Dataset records
==========

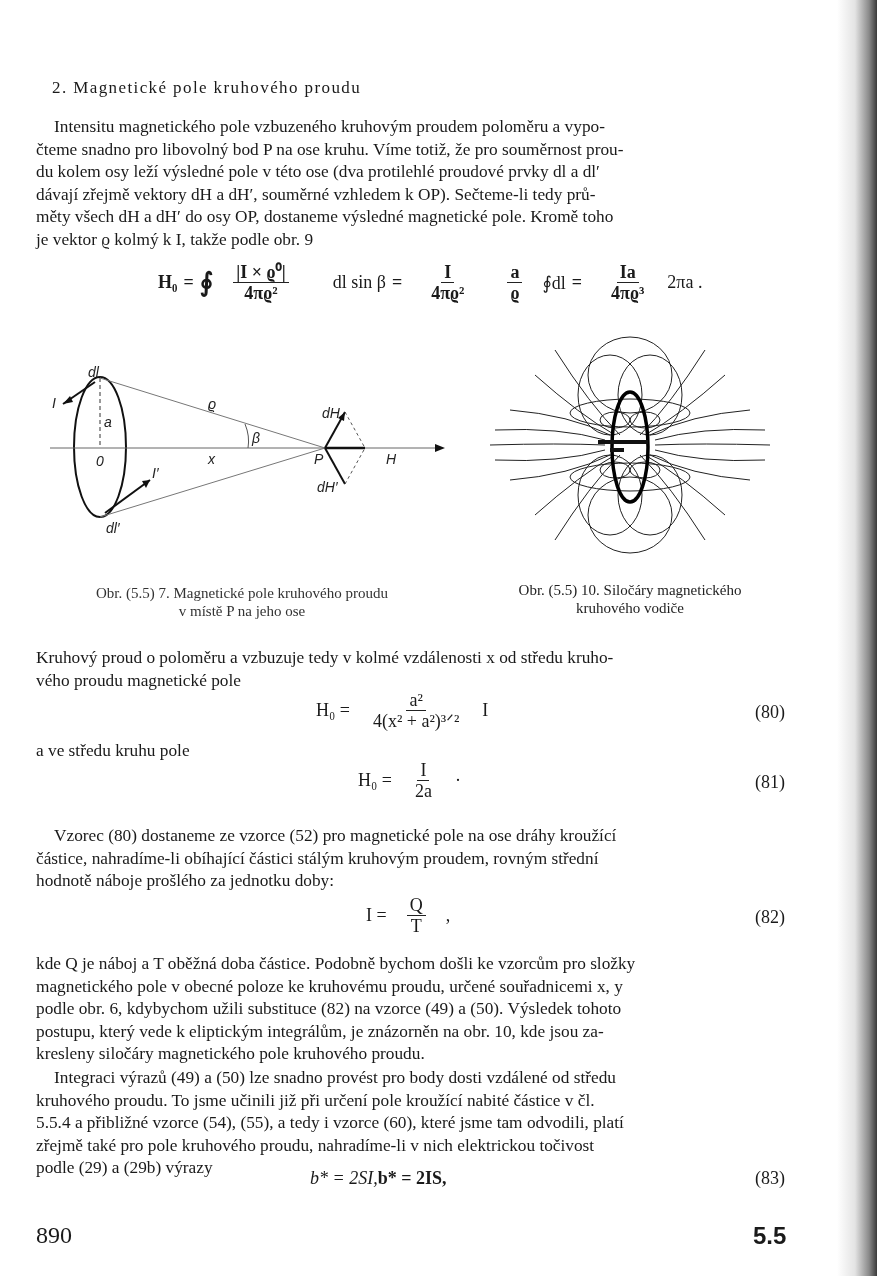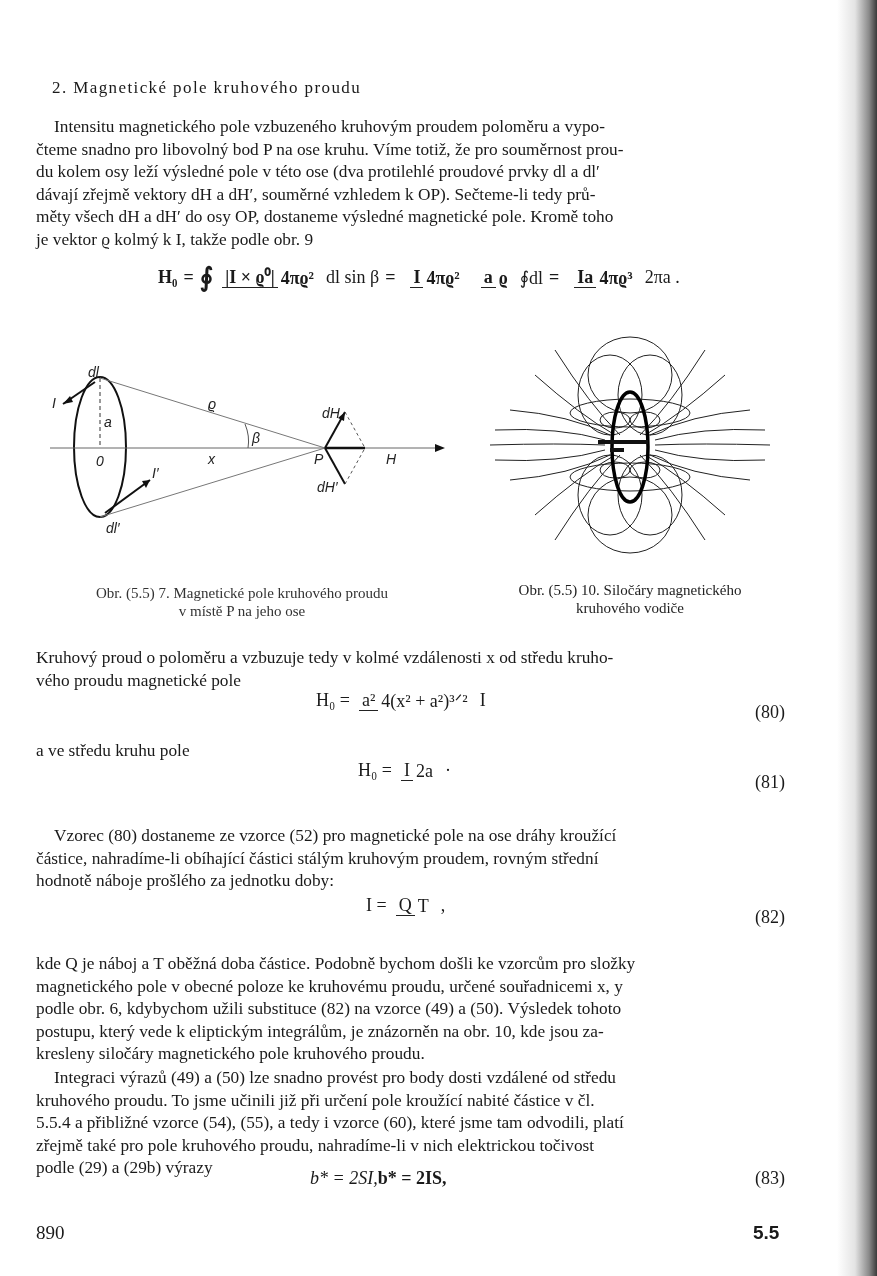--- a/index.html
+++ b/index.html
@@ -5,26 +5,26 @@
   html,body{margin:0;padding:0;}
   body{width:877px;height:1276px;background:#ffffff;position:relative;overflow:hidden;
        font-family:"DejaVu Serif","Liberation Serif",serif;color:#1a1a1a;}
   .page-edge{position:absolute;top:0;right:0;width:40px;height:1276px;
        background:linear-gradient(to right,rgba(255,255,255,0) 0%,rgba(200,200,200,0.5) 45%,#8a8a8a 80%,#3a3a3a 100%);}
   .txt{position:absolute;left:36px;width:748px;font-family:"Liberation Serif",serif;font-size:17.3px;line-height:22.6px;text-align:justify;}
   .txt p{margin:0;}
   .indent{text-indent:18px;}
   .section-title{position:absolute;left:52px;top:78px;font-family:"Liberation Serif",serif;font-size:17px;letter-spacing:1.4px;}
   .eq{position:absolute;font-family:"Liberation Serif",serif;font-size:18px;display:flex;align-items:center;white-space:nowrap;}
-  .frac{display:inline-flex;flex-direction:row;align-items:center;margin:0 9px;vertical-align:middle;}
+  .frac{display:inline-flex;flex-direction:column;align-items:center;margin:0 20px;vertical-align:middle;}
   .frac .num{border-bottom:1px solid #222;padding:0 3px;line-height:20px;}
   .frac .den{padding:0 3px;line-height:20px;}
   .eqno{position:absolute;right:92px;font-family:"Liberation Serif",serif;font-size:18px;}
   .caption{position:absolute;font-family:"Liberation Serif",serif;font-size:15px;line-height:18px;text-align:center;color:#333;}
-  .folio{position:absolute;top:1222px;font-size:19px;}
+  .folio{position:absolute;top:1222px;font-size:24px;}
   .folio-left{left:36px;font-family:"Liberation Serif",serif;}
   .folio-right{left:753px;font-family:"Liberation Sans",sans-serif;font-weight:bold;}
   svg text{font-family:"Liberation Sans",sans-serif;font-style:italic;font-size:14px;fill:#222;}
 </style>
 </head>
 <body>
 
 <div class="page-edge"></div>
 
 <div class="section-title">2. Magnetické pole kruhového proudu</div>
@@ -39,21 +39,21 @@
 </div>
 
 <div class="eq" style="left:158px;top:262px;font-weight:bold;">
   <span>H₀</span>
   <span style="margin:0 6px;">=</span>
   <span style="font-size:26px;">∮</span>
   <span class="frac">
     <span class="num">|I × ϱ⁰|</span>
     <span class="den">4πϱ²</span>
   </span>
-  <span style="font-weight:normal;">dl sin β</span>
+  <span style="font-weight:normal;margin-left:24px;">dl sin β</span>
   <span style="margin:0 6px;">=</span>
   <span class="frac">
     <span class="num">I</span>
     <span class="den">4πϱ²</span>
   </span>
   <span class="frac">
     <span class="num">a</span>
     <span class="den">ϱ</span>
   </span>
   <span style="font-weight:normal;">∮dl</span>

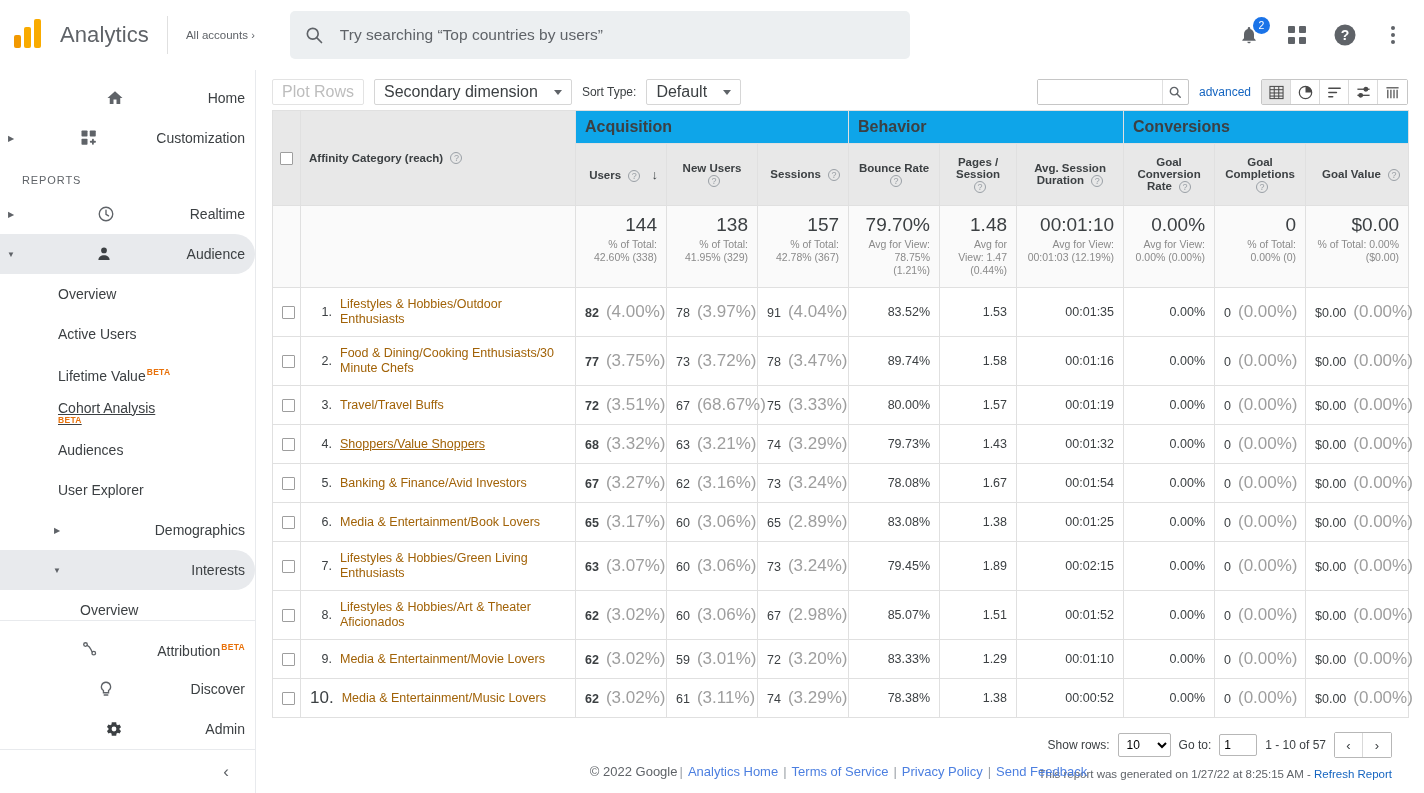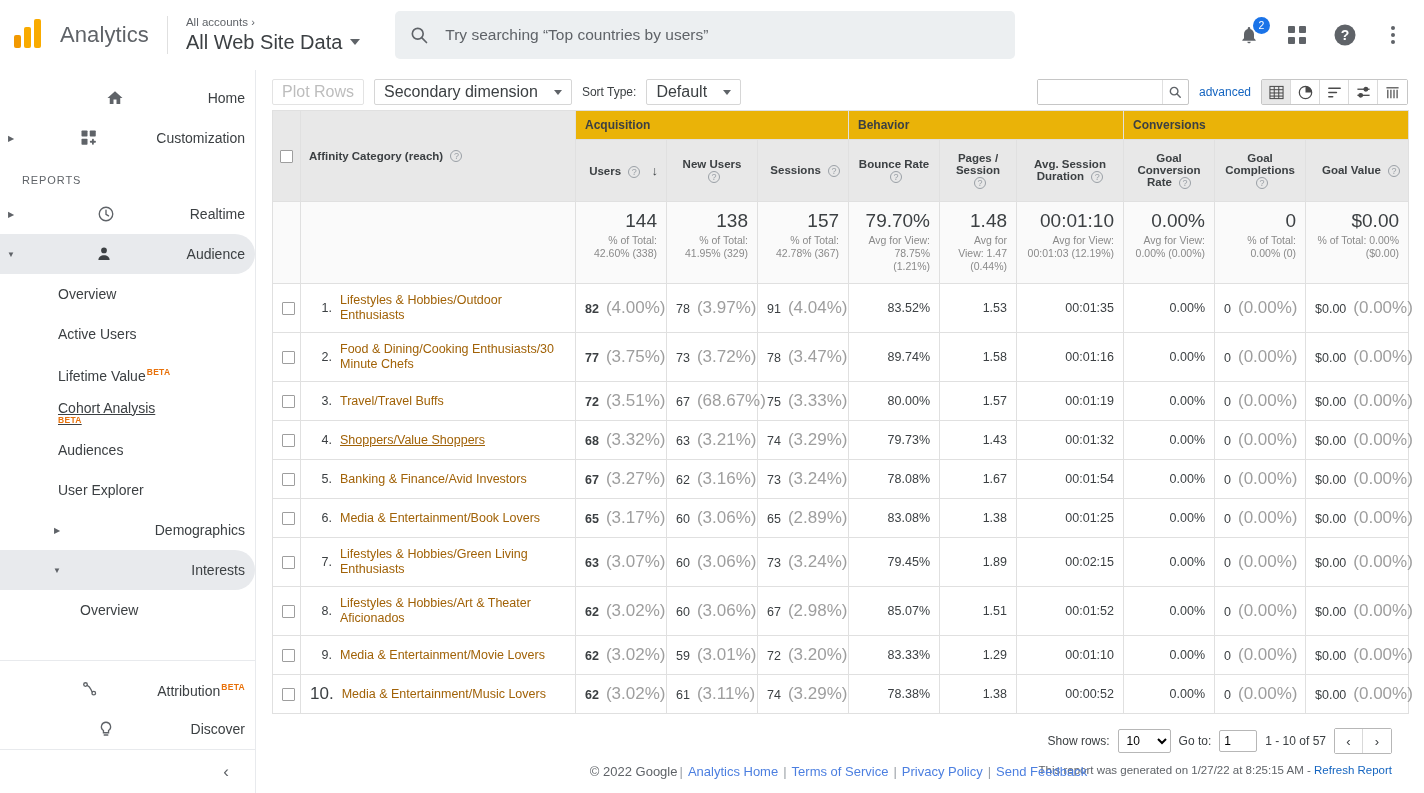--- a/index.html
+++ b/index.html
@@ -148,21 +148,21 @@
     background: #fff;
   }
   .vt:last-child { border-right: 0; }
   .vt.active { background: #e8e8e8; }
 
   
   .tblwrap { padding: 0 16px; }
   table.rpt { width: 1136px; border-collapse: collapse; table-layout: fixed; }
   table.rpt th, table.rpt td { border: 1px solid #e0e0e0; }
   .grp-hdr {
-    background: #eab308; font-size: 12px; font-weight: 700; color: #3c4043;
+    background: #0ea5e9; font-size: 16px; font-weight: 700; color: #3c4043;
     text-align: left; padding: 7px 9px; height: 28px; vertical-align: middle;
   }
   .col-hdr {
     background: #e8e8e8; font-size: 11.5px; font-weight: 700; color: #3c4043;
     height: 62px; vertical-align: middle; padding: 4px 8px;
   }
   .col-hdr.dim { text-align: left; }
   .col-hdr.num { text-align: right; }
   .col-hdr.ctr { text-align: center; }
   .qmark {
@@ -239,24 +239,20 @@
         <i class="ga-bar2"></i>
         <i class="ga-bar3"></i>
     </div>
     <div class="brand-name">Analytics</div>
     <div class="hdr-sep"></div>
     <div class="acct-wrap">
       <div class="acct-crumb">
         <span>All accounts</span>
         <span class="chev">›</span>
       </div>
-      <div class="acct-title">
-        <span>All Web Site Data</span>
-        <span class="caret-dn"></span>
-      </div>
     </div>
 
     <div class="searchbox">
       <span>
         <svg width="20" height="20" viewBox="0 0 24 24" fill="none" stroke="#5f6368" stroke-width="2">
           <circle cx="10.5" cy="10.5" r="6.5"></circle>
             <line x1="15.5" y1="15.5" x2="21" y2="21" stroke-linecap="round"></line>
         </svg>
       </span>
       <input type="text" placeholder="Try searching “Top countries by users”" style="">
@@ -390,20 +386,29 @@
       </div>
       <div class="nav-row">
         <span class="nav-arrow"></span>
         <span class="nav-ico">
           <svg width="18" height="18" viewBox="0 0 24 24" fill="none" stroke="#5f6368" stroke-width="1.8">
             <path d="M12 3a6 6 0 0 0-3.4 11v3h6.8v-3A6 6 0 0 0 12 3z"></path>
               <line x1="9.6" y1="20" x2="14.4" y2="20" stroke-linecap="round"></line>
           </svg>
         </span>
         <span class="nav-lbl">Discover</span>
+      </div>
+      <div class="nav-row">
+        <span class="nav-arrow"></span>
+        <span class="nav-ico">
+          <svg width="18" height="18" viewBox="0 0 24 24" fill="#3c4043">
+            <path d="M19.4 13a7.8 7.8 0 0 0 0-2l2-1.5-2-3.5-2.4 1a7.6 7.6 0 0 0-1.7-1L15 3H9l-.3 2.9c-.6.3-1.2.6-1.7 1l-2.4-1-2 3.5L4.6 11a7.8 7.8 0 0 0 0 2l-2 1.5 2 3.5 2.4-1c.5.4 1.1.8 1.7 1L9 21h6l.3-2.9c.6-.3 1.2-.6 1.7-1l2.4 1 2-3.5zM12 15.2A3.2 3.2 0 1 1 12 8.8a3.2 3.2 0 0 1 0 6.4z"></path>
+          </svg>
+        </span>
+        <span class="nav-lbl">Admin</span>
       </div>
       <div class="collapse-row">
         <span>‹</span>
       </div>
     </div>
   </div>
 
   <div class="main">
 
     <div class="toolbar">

==========

• To do: Make an exact copy of all entries above, dropping the images.

• Task answer:
--- a/index.html
+++ b/index.html
@@ -5,26 +5,26 @@
   html,body{margin:0;padding:0;}
   body{width:877px;height:1276px;background:#ffffff;position:relative;overflow:hidden;
        font-family:"DejaVu Serif","Liberation Serif",serif;color:#1a1a1a;}
   .page-edge{position:absolute;top:0;right:0;width:40px;height:1276px;
        background:linear-gradient(to right,rgba(255,255,255,0) 0%,rgba(200,200,200,0.5) 45%,#8a8a8a 80%,#3a3a3a 100%);}
   .txt{position:absolute;left:36px;width:748px;font-family:"Liberation Serif",serif;font-size:17.3px;line-height:22.6px;text-align:justify;}
   .txt p{margin:0;}
   .indent{text-indent:18px;}
   .section-title{position:absolute;left:52px;top:78px;font-family:"Liberation Serif",serif;font-size:17px;letter-spacing:1.4px;}
   .eq{position:absolute;font-family:"Liberation Serif",serif;font-size:18px;display:flex;align-items:center;white-space:nowrap;}
-  .frac{display:inline-flex;flex-direction:row;align-items:center;margin:0 9px;vertical-align:middle;}
+  .frac{display:inline-flex;flex-direction:column;align-items:center;margin:0 20px;vertical-align:middle;}
   .frac .num{border-bottom:1px solid #222;padding:0 3px;line-height:20px;}
   .frac .den{padding:0 3px;line-height:20px;}
   .eqno{position:absolute;right:92px;font-family:"Liberation Serif",serif;font-size:18px;}
   .caption{position:absolute;font-family:"Liberation Serif",serif;font-size:15px;line-height:18px;text-align:center;color:#333;}
-  .folio{position:absolute;top:1222px;font-size:19px;}
+  .folio{position:absolute;top:1222px;font-size:24px;}
   .folio-left{left:36px;font-family:"Liberation Serif",serif;}
   .folio-right{left:753px;font-family:"Liberation Sans",sans-serif;font-weight:bold;}
   svg text{font-family:"Liberation Sans",sans-serif;font-style:italic;font-size:14px;fill:#222;}
 </style>
 </head>
 <body>
 
 <div class="page-edge"></div>
 
 <div class="section-title">2. Magnetické pole kruhového proudu</div>
@@ -39,21 +39,21 @@
 </div>
 
 <div class="eq" style="left:158px;top:262px;font-weight:bold;">
   <span>H₀</span>
   <span style="margin:0 6px;">=</span>
   <span style="font-size:26px;">∮</span>
   <span class="frac">
     <span class="num">|I × ϱ⁰|</span>
     <span class="den">4πϱ²</span>
   </span>
-  <span style="font-weight:normal;">dl sin β</span>
+  <span style="font-weight:normal;margin-left:24px;">dl sin β</span>
   <span style="margin:0 6px;">=</span>
   <span class="frac">
     <span class="num">I</span>
     <span class="den">4πϱ²</span>
   </span>
   <span class="frac">
     <span class="num">a</span>
     <span class="den">ϱ</span>
   </span>
   <span style="font-weight:normal;">∮dl</span>

--- a/index.html
+++ b/index.html
@@ -148,21 +148,21 @@
     background: #fff;
   }
   .vt:last-child { border-right: 0; }
   .vt.active { background: #e8e8e8; }
 
   
   .tblwrap { padding: 0 16px; }
   table.rpt { width: 1136px; border-collapse: collapse; table-layout: fixed; }
   table.rpt th, table.rpt td { border: 1px solid #e0e0e0; }
   .grp-hdr {
-    background: #eab308; font-size: 12px; font-weight: 700; color: #3c4043;
+    background: #0ea5e9; font-size: 16px; font-weight: 700; color: #3c4043;
     text-align: left; padding: 7px 9px; height: 28px; vertical-align: middle;
   }
   .col-hdr {
     background: #e8e8e8; font-size: 11.5px; font-weight: 700; color: #3c4043;
     height: 62px; vertical-align: middle; padding: 4px 8px;
   }
   .col-hdr.dim { text-align: left; }
   .col-hdr.num { text-align: right; }
   .col-hdr.ctr { text-align: center; }
   .qmark {
@@ -239,24 +239,20 @@
         <i class="ga-bar2"></i>
         <i class="ga-bar3"></i>
     </div>
     <div class="brand-name">Analytics</div>
     <div class="hdr-sep"></div>
     <div class="acct-wrap">
       <div class="acct-crumb">
         <span>All accounts</span>
         <span class="chev">›</span>
       </div>
-      <div class="acct-title">
-        <span>All Web Site Data</span>
-        <span class="caret-dn"></span>
-      </div>
     </div>
 
     <div class="searchbox">
       <span>
         <svg width="20" height="20" viewBox="0 0 24 24" fill="none" stroke="#5f6368" stroke-width="2">
           <circle cx="10.5" cy="10.5" r="6.5"></circle>
             <line x1="15.5" y1="15.5" x2="21" y2="21" stroke-linecap="round"></line>
         </svg>
       </span>
       <input type="text" placeholder="Try searching “Top countries by users”" style="">
@@ -390,20 +386,29 @@
       </div>
       <div class="nav-row">
         <span class="nav-arrow"></span>
         <span class="nav-ico">
           <svg width="18" height="18" viewBox="0 0 24 24" fill="none" stroke="#5f6368" stroke-width="1.8">
             <path d="M12 3a6 6 0 0 0-3.4 11v3h6.8v-3A6 6 0 0 0 12 3z"></path>
               <line x1="9.6" y1="20" x2="14.4" y2="20" stroke-linecap="round"></line>
           </svg>
         </span>
         <span class="nav-lbl">Discover</span>
+      </div>
+      <div class="nav-row">
+        <span class="nav-arrow"></span>
+        <span class="nav-ico">
+          <svg width="18" height="18" viewBox="0 0 24 24" fill="#3c4043">
+            <path d="M19.4 13a7.8 7.8 0 0 0 0-2l2-1.5-2-3.5-2.4 1a7.6 7.6 0 0 0-1.7-1L15 3H9l-.3 2.9c-.6.3-1.2.6-1.7 1l-2.4-1-2 3.5L4.6 11a7.8 7.8 0 0 0 0 2l-2 1.5 2 3.5 2.4-1c.5.4 1.1.8 1.7 1L9 21h6l.3-2.9c.6-.3 1.2-.6 1.7-1l2.4 1 2-3.5zM12 15.2A3.2 3.2 0 1 1 12 8.8a3.2 3.2 0 0 1 0 6.4z"></path>
+          </svg>
+        </span>
+        <span class="nav-lbl">Admin</span>
       </div>
       <div class="collapse-row">
         <span>‹</span>
       </div>
     </div>
   </div>
 
   <div class="main">
 
     <div class="toolbar">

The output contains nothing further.